Su rostro reflejaba con claridad el imperdonable paso del tiempo. La melancolía en cada una de sus arrugas era evidente a simple vista y su aspecto era atroz. No era más que un mendigo. Fue su mirada limpia la que me eclipsó, una mirada que detenía el tiempo. Detrás de toda esa fachada cargada de tal vez malos recuerdos y una gran cantidad de mugre, había un fondo de paz, un alma pura.
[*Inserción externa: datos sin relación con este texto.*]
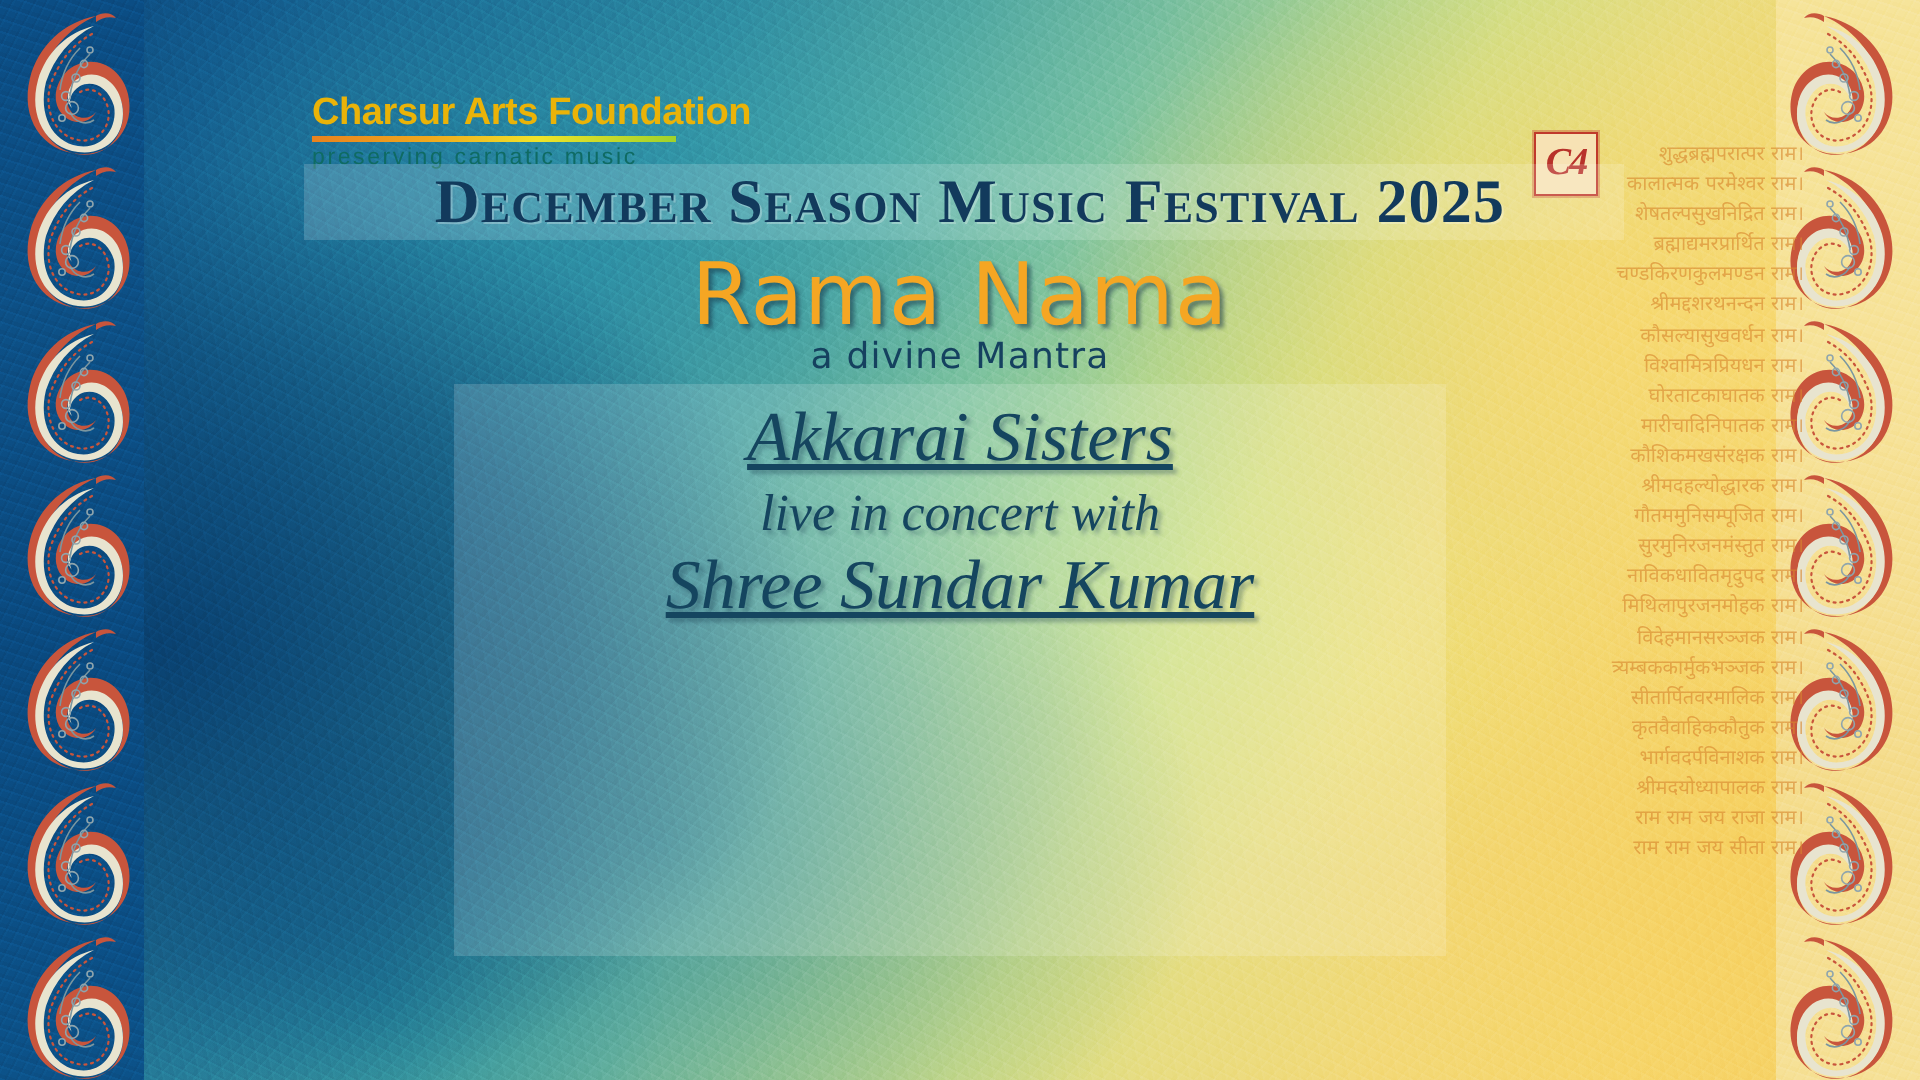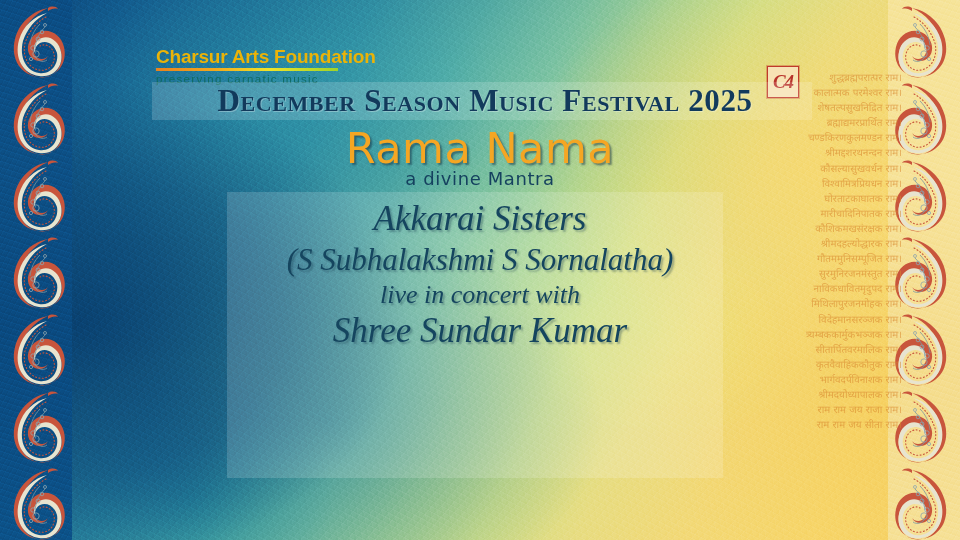--- a/index.html
+++ b/index.html
@@ -154,7 +154,7 @@
     text-shadow:2px 2px 2px rgba(20,55,75,.35);
     line-height:1.22;
   }
-  .a-big{font-size:35px;font-style:italic;font-weight:400;}
+  .a-big{font-size:35px;font-style:italic;font-weight:400;text-decoration:underline;}
   .a-mid{font-size:31px;font-style:italic;font-weight:400;}
   .a-small{font-size:26px;font-style:italic;font-weight:400;}
 

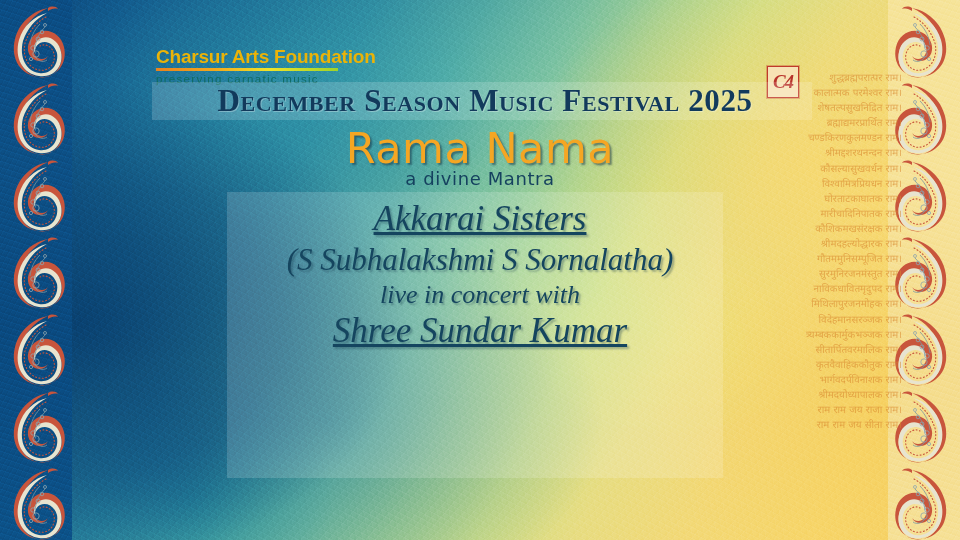--- a/index.html
+++ b/index.html
@@ -524,7 +524,6 @@
   <div class="artist-panel"></div>
   <div class="artists" id="artist-lines">
       <div class="a-big">Akkarai Sisters</div>
-      <div class="a-mid">(S Subhalakshmi S Sornalatha)</div>
       <div class="a-small">live in concert with</div>
       <div class="a-big">Shree Sundar Kumar</div>
     </div>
El agua sacudía con fuerza los cristales frontales del autobús. El chófer permanecía inconsciente o muerto sobre el volante. La gente gritaba histérica y todo se volvió un infierno. Justo cuando iba a rendirme, a morir asfixiada entre el resto de personas que se atrincheraban en la parte trasera mientras el agua comenzaba a anegar en segundos todo; él me tomó por el brazo, rompió uno de los cristales laterales y me empujó fuera del vehículo. Él intentó salir tras de mí pero la apertura era muy angosta y fue imposible.
Fui, desgraciadamente, la única superviviente de ese trágico accidente. Han pasado muchos años y no he dejado de pensar en su mirada de resignación a través de esa pequeña apertura del cristal mientras era engullido por el lago. Se convirtió en una obsesión. Si tan solo hubiera podido responderle a su pregunta o decirle sin más – estoy aquí, no estás solo -. Sólo hubieran sido suficientes unos segundos más, unos pocos segundos más.
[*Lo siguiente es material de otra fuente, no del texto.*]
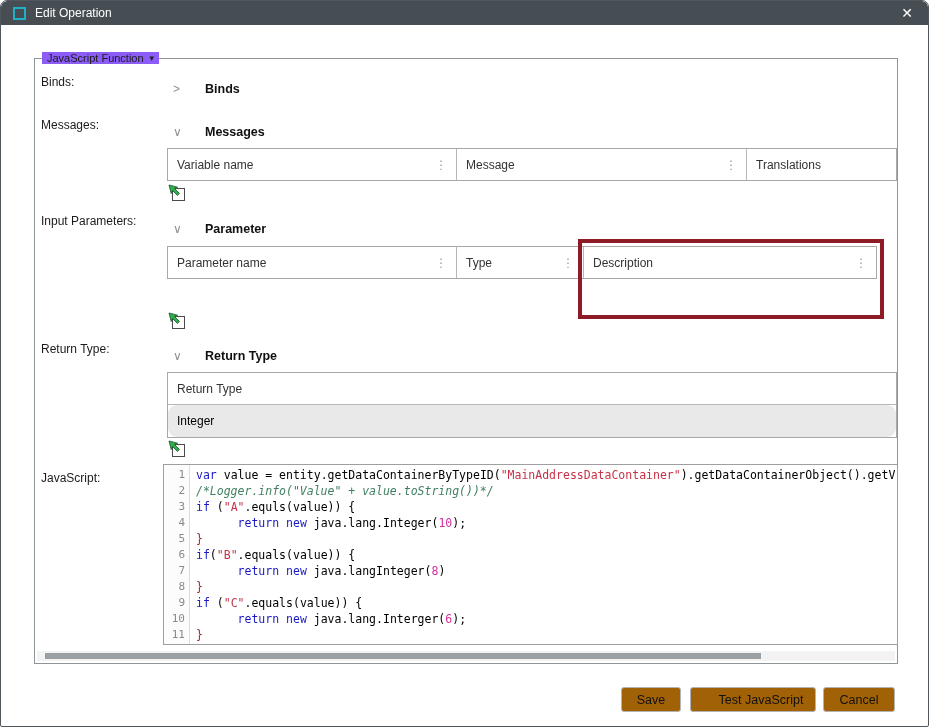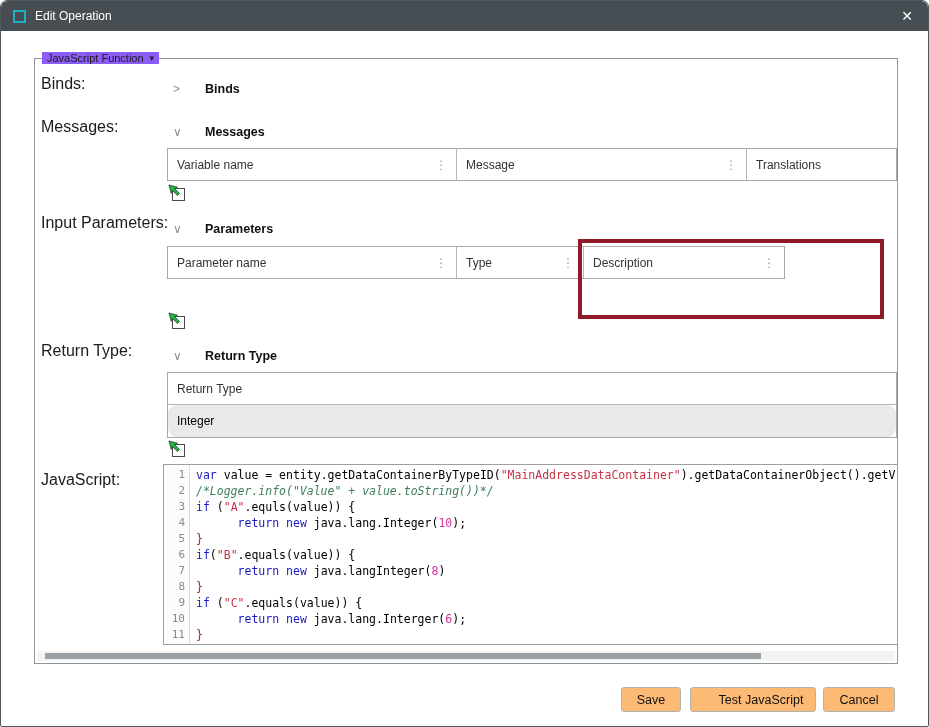--- a/index.html
+++ b/index.html
@@ -10,7 +10,7 @@
             border:1px solid #50585d; border-radius:7px 7px 2px 2px; overflow:hidden; }
 
   
-  .titlebar { position:absolute; left:0; top:0; right:0; height:30px; background:#464e53;
+  .titlebar { position:absolute; left:0; top:0; right:0; height:24px; background:#464e53;
               display:flex; align-items:center; padding:0 10px; border-radius:6px 6px 0 0; }
   .title-icon { width:13px; height:13px; border:2px solid #1fb0c3; margin:0 9px 0 2px; flex:0 0 auto; }
   .title-text { color:#ffffff; font-size:12px; }

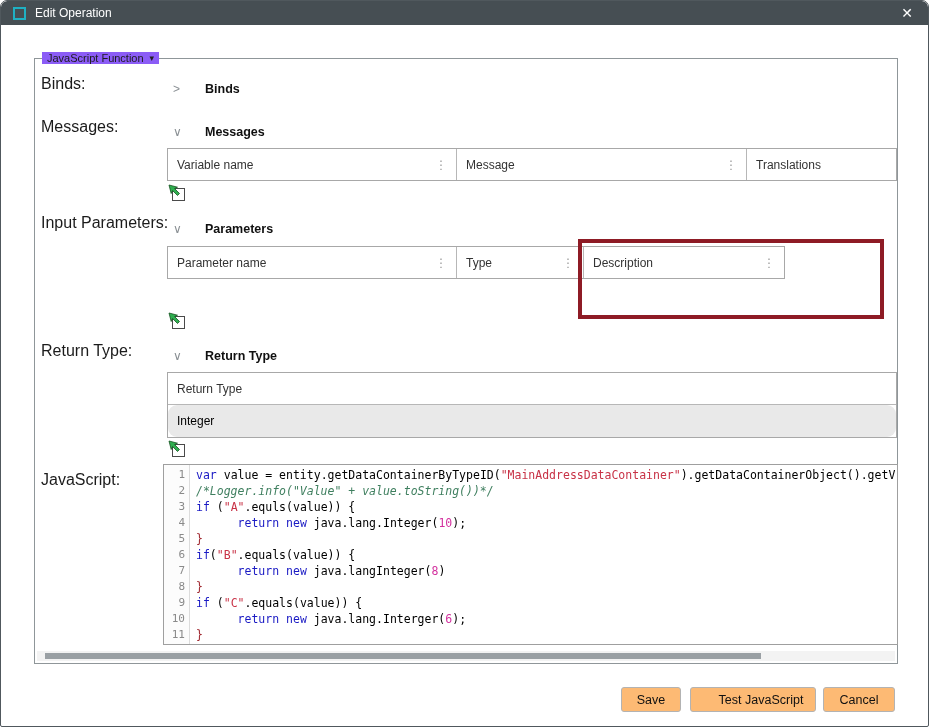--- a/index.html
+++ b/index.html
@@ -24,7 +24,7 @@
                     font-size:11px; color:#1c1c1c; z-index:3; display:flex; align-items:center; gap:6px; }
   .groupbox-label .arrow { font-size:9px; color:#222; cursor:pointer; }
 
-  .field-label { position:absolute; left:40px; font-size:16px; color:#1b1b1b; z-index:2; }
+  .field-label { position:absolute; left:40px; font-size:12px; color:#1b1b1b; z-index:2; }
 
   .expander { position:absolute; left:172px; display:flex; align-items:center; cursor:pointer; z-index:2; }
   .expander .chev { color:#8a9094; font-size:12px; width:16px; display:inline-block; }

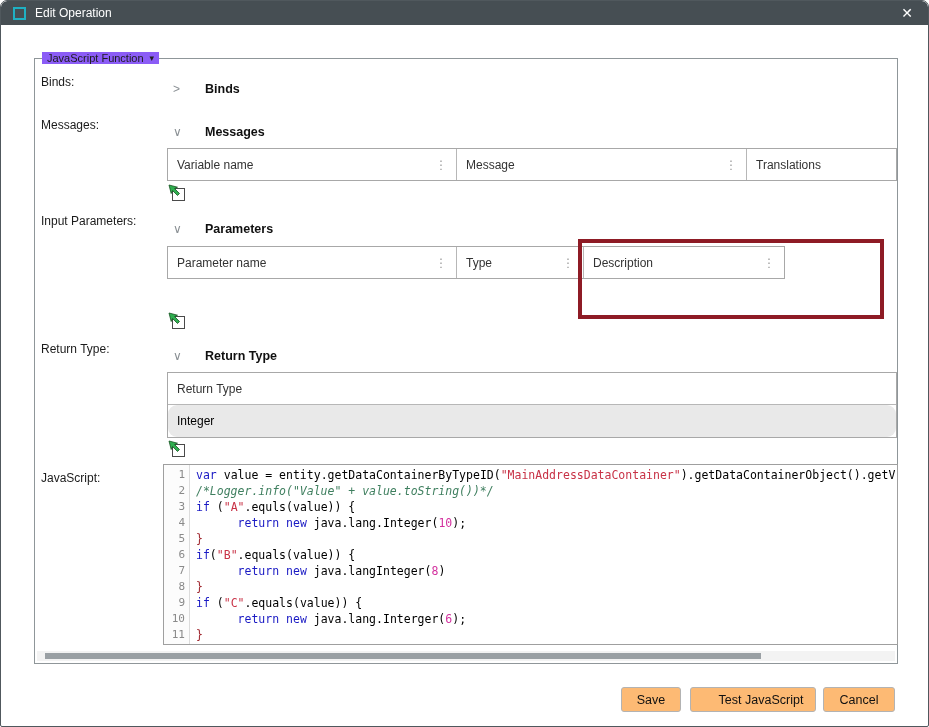--- a/index.html
+++ b/index.html
@@ -129,7 +129,7 @@
 
   <div class="expander" style="top:221px;">
     <span class="chev">∨</span>
-    <span class="hdr">Parameters</span>
+    <span class="hdr">Parameter</span>
   </div>
 
   <div class="grid" style="left:166px; top:245px; width:618px;">

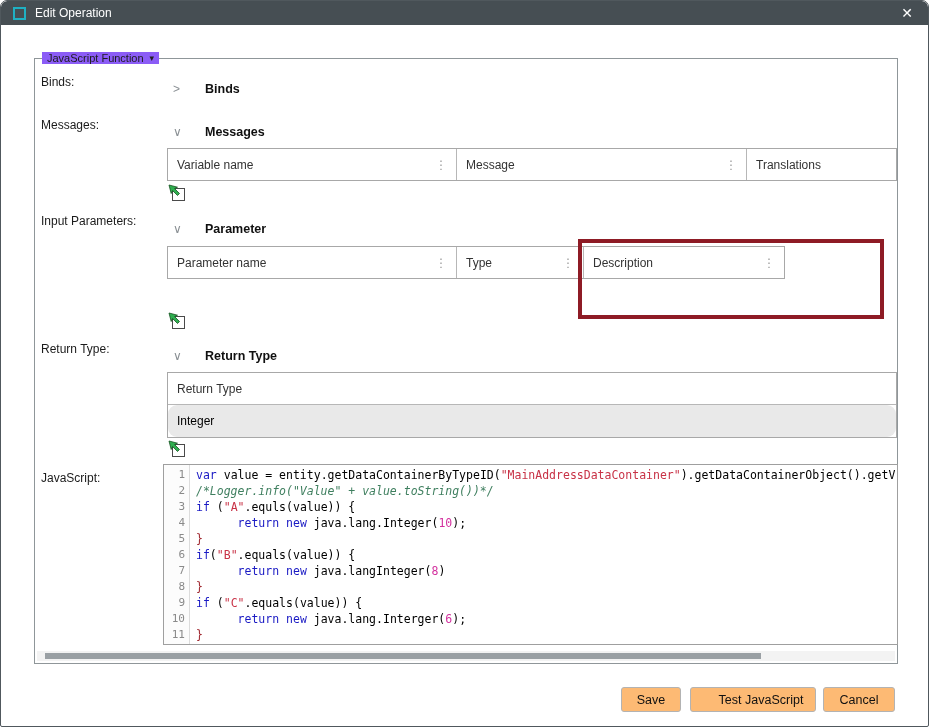--- a/index.html
+++ b/index.html
@@ -132,7 +132,7 @@
     <span class="hdr">Parameter</span>
   </div>
 
-  <div class="grid" style="left:166px; top:245px; width:618px;">
+  <div class="grid" style="left:166px; top:245px; width:710px;">
     <div class="grid-row">
       <div class="th" style="width:289px;">
         <span>Parameter name</span>

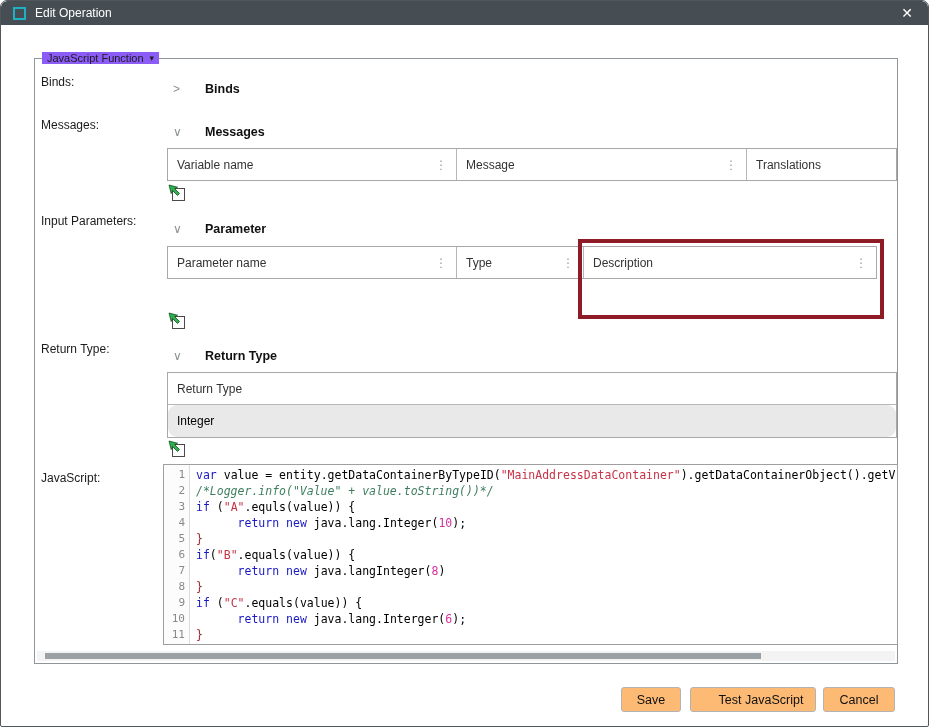--- a/index.html
+++ b/index.html
@@ -66,7 +66,7 @@
   .hthumb { position:absolute; left:8px; top:2px; width:716px; height:6px; background:#9aa0a4; cursor:pointer; }
 
   
-  .btn { position:absolute; top:686px; height:25px; background:#fdba74; border:1px solid #b3b3b3;
+  .btn { position:absolute; top:686px; height:25px; background:#a16207; border:1px solid #b3b3b3;
          border-radius:3px; font-family:"Liberation Sans", sans-serif; font-size:12.5px;
          color:#111; cursor:pointer; }
   .btn-save   { left:620px; width:60px; }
Hice la prueba número 7814 de mi máquina del tiempo. Fueron tantas que el pesimismo me acompañaba sin remedio, no pensé que sería la definitiva.
El viaje fue extraño pero directo y perfecto, según lo planeado. Llegué a la última parada y escondí la máquina entre la maleza. Como era de esperar, el autobús paró. Vi al chófer, me sonrió. Pagué mi boleto y no me alejé de él para evitar que se durmiera. Giré levemente el rostro y le vi. Enjuto, melancólico, justo detrás de mí mirando a través del cristal. También estaba yo, distraída como siempre estaba antes.
En el instante que rebasamos la entrada del puente escuché su voz. Cuántas noches de insomnio había recordado aquel seco timbre y cuántas veces había deseado escuchar de nuevo su pregunta para regalarle mi respuesta.
- Disculpe, ¿qué hora tiene, señorita? - preguntó a mi yo pasado, temeroso.
Me distraje un instante, sin querer, con el recuerdo pasado que me trajo su voz. Regresé a la realidad y miré al conductor. Ya estaba casi dormido. Le grité y tomé el volante para evitar el choque. Logré salvar la caída al lago aunque tuve que dar varias sacudidas que tumbaron el autobús en el asfalto.
Perdí la consciencia unos minutos. Desperté por los quejidos de la gente atrapada entre los asientos. Alguien lloraba.
Otra voz entrecortada se mezclaba en el ambiente – estoy aquí, no estás sola.
El llanto cesó y, al girarme, le pude ver abrazando a mi yo pasado e intentando detener la hemorragia que me había provocado un cristal roto de una de las ventanas laterales, pero sin éxito. Fui, afortunadamente, la única víctima de ese trágico accidente.